WORK INSTRUCTION:
Reproduce the entries word for word, and omit any picture you find in them.

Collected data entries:

───

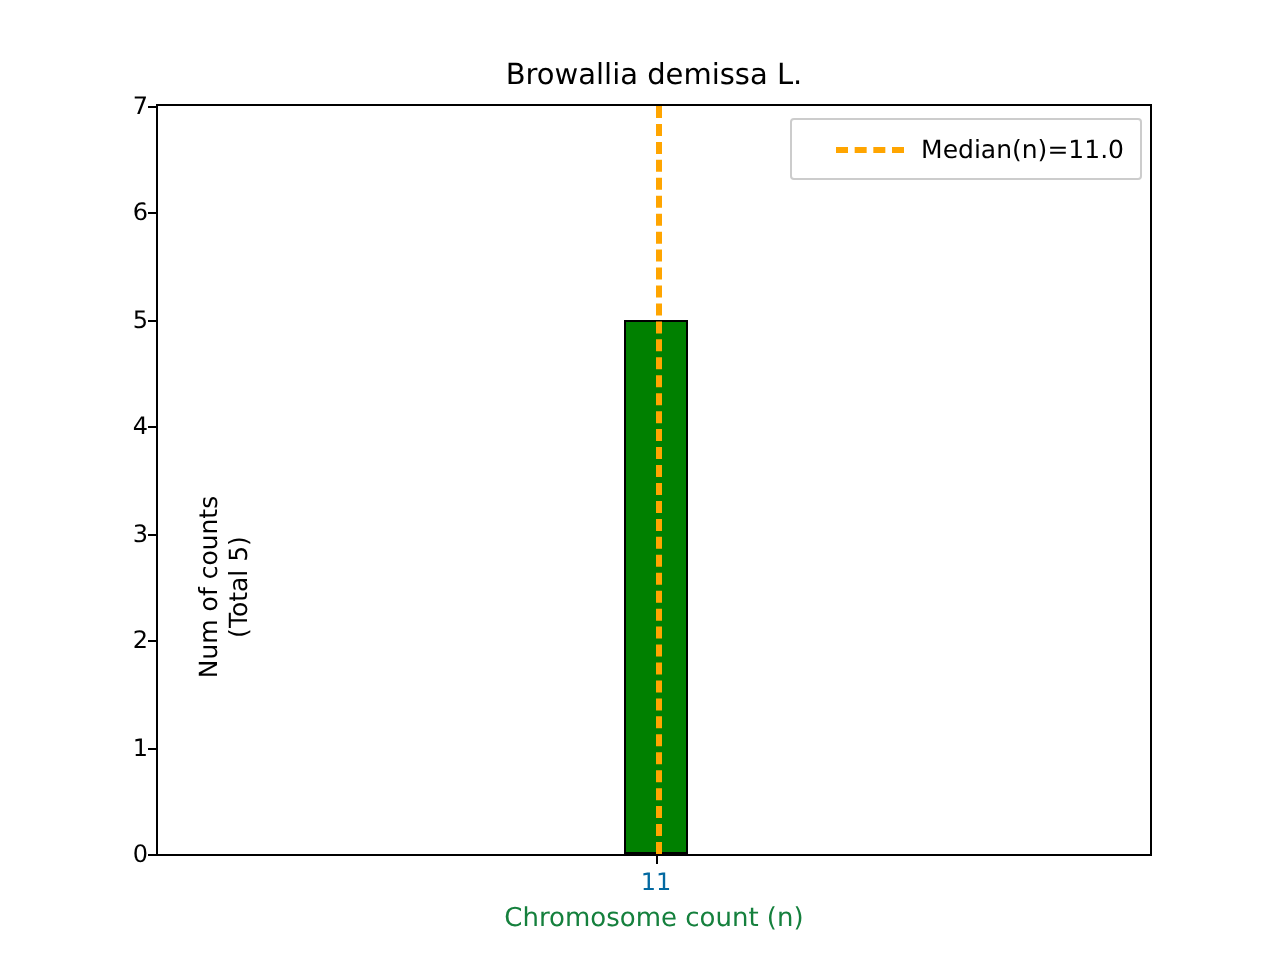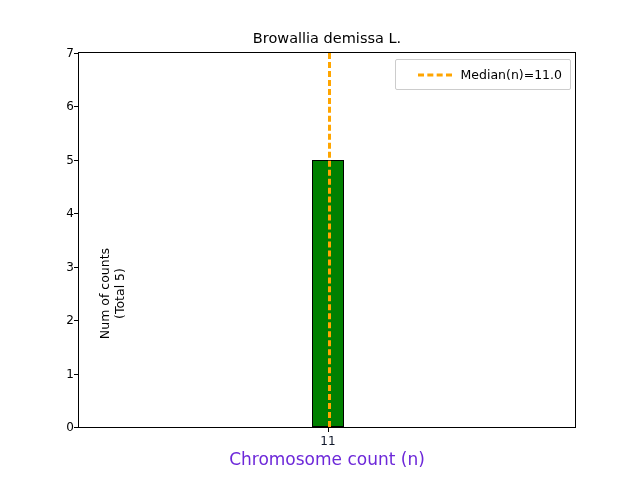"11" .x-tick-label { color: #0f172a -> #0369a1 }
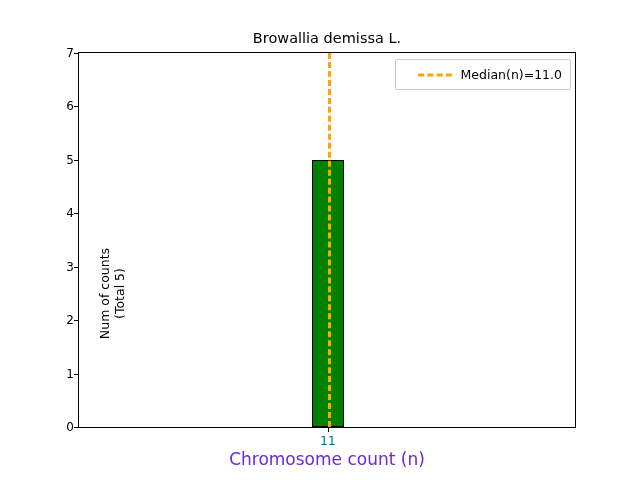"Chromosome count (n)" #xlabel { color: #6d28d9 -> #15803d; font-size: 17px -> 13px }
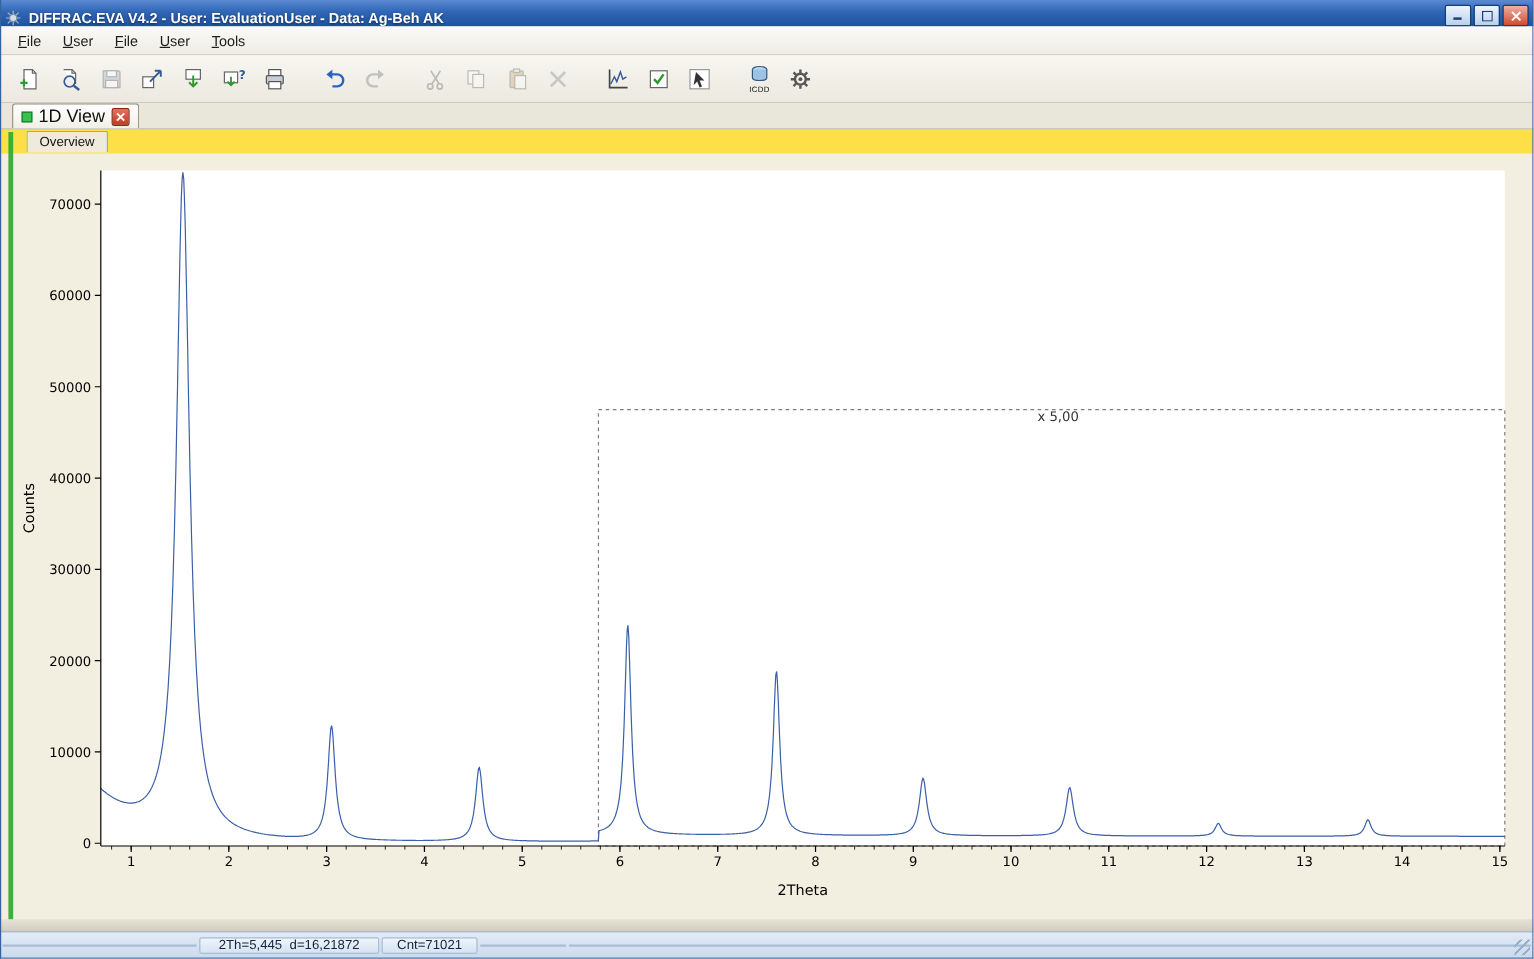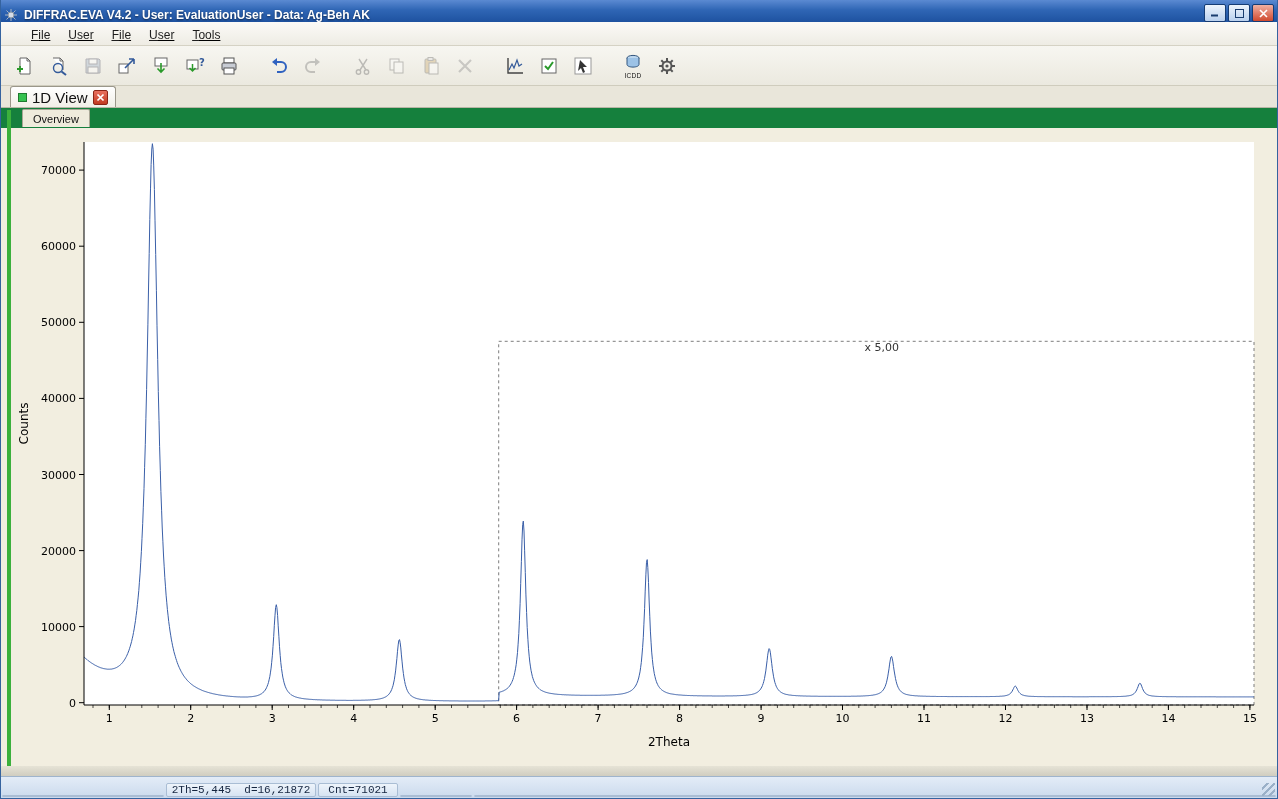"File" .menubar { align-items: flex-end -> center; padding: 0 22px -> 0 6px; text-decoration: underline -> none }
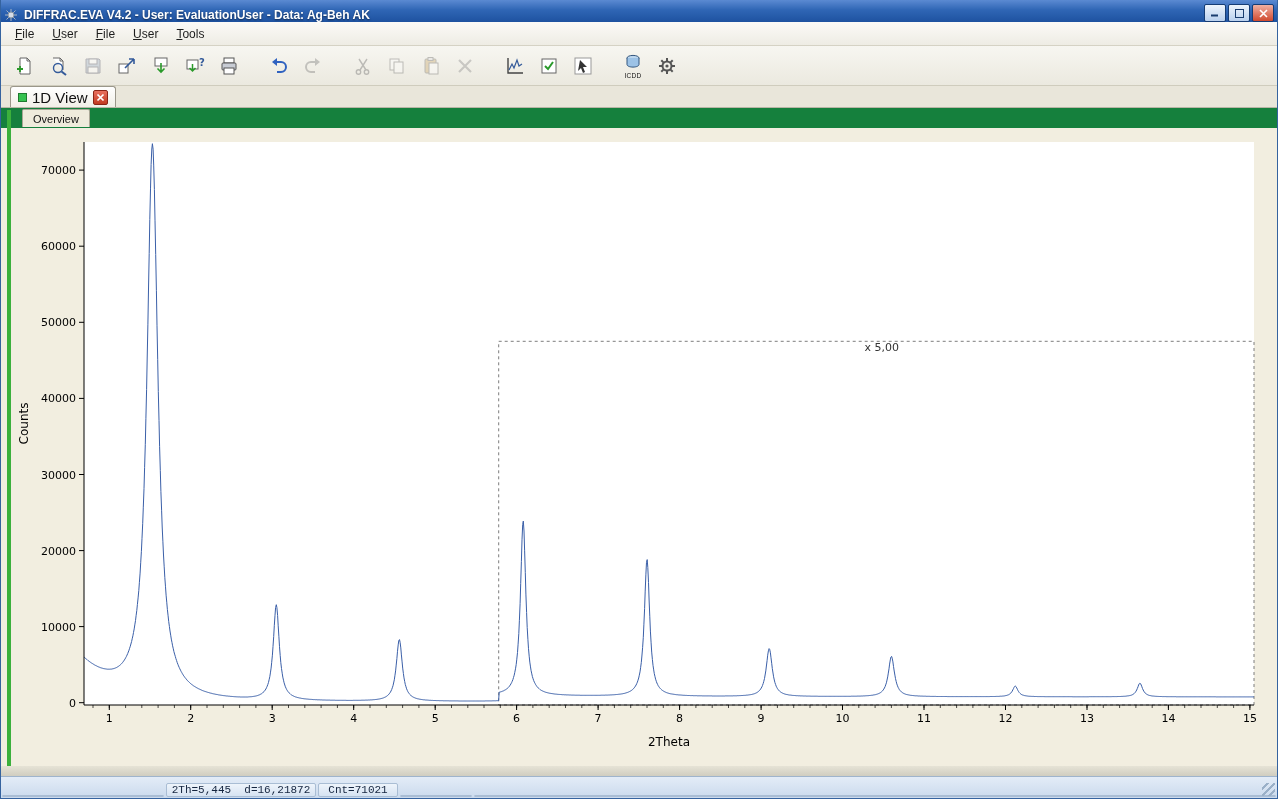"Overview" .subtabrow { background: #15803d -> #fde047 }
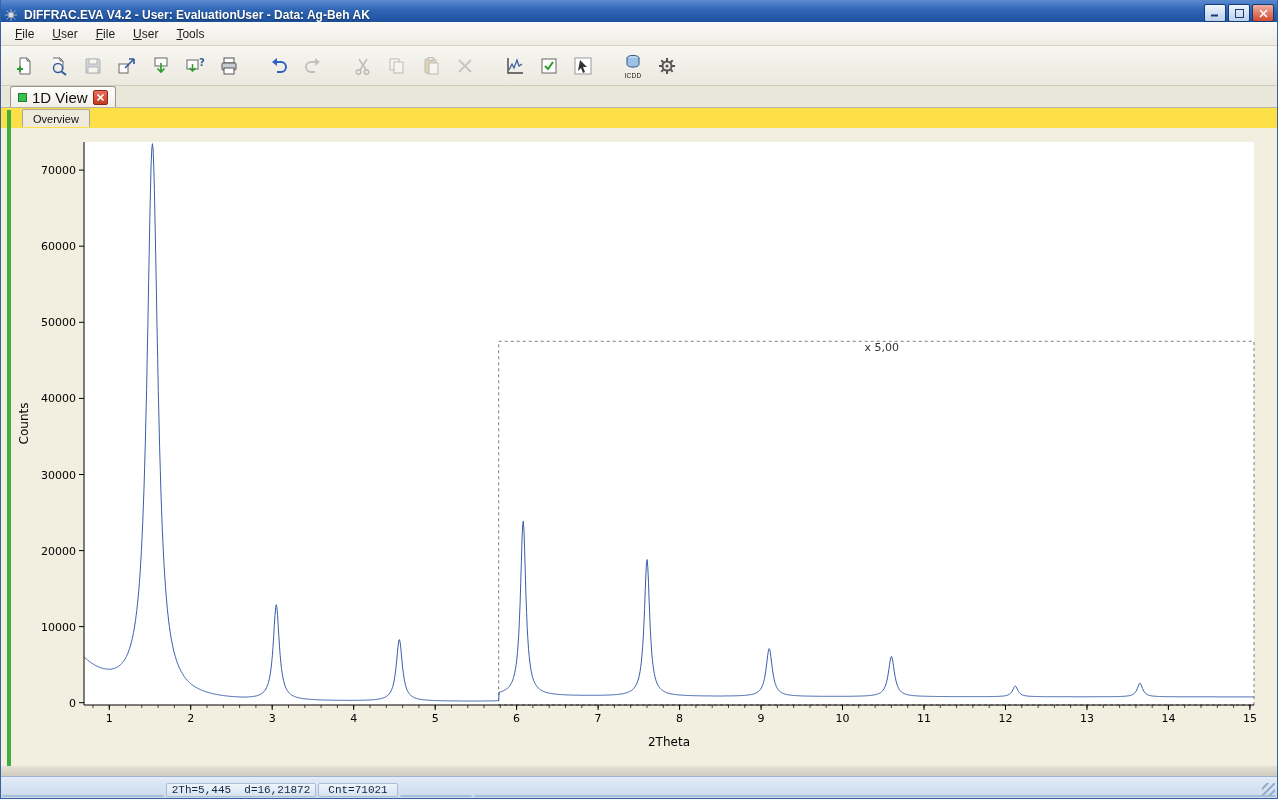"2Th=5,445 d=16,21872" .statusbar { align-items: flex-end -> center; font-family: Liberation Mono, monospace -> none }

───

ANSWER SPACE:
"11" .x-tick-label { color: #0f172a -> #0369a1 }
"Chromosome count (n)" #xlabel { color: #6d28d9 -> #15803d; font-size: 17px -> 13px }
"File" .menubar { align-items: flex-end -> center; padding: 0 22px -> 0 6px; text-decoration: underline -> none }
"Overview" .subtabrow { background: #15803d -> #fde047 }
"2Th=5,445 d=16,21872" .statusbar { align-items: flex-end -> center; font-family: Liberation Mono, monospace -> none }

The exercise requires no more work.